Davacı vekili, 11.03.2013 tarihinde, müvekkilinin yolcu olarak bulunduğu, davalıların işleten, sürücü ve trafik sigortacısı oldukları aracın karıştığı tek taraflı trafik kazasında müvekkilinin yaralandığını ve sakat kaldığını ve belirsiz alacak davası açtıklarını belirterek, iş gücü kaybı nedeniyle şimdilik 1.000,00 TL., … kapsamı dışında kalan tedavi ve refakatçi giderleri için şimdilik 1.000,00 TL ve 50.000,00 TL manevi tazminatın (sigorta şirketi maddi tazminattan sorumlu olmak kaydı ile) kaza tarihinden itibaren yasal faizi ile tahsilini talep etmiş, 52.867,93 TL olarak işgöremezlik, 5.495,82 TL olarak bakıcı gideri talebini ıslah etmiştir.

Davalılar vekilleri, davanın reddini savunmuşlardır.

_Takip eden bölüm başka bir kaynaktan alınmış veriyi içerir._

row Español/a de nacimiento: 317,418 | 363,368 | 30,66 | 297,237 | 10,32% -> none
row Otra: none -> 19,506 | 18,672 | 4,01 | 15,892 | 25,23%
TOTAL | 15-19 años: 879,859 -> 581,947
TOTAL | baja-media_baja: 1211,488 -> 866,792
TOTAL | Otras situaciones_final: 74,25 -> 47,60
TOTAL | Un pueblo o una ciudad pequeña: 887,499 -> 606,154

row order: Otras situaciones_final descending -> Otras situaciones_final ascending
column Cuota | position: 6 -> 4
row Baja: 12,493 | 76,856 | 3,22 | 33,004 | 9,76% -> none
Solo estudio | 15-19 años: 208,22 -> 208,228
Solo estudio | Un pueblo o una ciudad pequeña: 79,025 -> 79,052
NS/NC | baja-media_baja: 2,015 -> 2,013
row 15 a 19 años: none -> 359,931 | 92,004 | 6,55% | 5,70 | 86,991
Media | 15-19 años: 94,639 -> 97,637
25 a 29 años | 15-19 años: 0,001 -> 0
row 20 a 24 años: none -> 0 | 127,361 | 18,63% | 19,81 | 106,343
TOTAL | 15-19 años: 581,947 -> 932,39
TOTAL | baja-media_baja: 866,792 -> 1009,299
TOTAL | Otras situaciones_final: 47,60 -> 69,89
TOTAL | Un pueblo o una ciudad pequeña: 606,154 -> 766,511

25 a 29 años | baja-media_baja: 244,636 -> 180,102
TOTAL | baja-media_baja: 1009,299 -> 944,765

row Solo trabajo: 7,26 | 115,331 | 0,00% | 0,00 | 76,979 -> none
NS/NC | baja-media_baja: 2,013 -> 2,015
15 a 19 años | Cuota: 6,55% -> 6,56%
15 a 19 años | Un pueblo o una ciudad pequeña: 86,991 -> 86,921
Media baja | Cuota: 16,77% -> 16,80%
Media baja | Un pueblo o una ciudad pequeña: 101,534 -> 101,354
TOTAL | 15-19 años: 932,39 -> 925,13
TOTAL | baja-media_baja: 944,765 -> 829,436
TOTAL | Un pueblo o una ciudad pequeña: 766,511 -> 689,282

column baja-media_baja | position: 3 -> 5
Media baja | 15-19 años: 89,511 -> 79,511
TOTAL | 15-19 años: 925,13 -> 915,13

Mahkemece, davacının davalı … yönünden geçici-sürekli iş göremezlik zararı ve bakıcı giderlerinin tazminine yönelik açılan davanın kabulü ile; 46.691,00 TL maddi zararının 2.000,00 TL kısmının olay tarihi olan 11/03/2013 tarihinden itibaren, 44.691,00 TL kısmının ıslah tarihi olan 02/09/2015 tarihinden itibaren işleyecek yasal faizi ile birlikte davalı …’dan tahsili ile davacıya verilmesine, manevi tazminat talebinin kısmen kabulü ile; 10.000,00 TL manevi tazminatın 11/03/2013 tarihinden itibaren yasal faiziyle birlikte davalı …’dan

tahsili ile davacıya verilmesine, fazlaya ilişkin talebin reddine, davalı … ve … Sigorta Şirketine karşı açmış olduğu maddi tazminat taleplerinin husumet yokluğu nedeniyle reddine, davacının tedavi giderlerine dair haklarının saklı tutulmasına karar verilmiş; hüküm, davacı ve davalı … vekilleri tarafından temyiz edilmiştir.

1- Dosya içerisindeki bilgi ve belgelere, mahkeme kararının gerekçesinde dayanılan delillerin tartışılıp, değerlendirilmesinde usul ve yasaya aykırı bir yön bulunmamasına, husumet nedeniyle haklarında davanın reddine karar verilen ve vekille temsil olunan davalılar lehine vekalet ücretine hükmedilmesinin uygun bulunmasına, dosya ve ceza dosyası kapsamından taşıt trafiğine kapalı yola giren ve hızını azaltmamak suretiyle tek taraflı trafik kazasına sebebiyet veren davalı sürücü …’un tam ve asli kusurlu olduğunun anlaşılmasına göre, davacı ve davalı … vekillerinin yerinde görülmeyen sair temyiz itirazlarının reddi gerekmiştir.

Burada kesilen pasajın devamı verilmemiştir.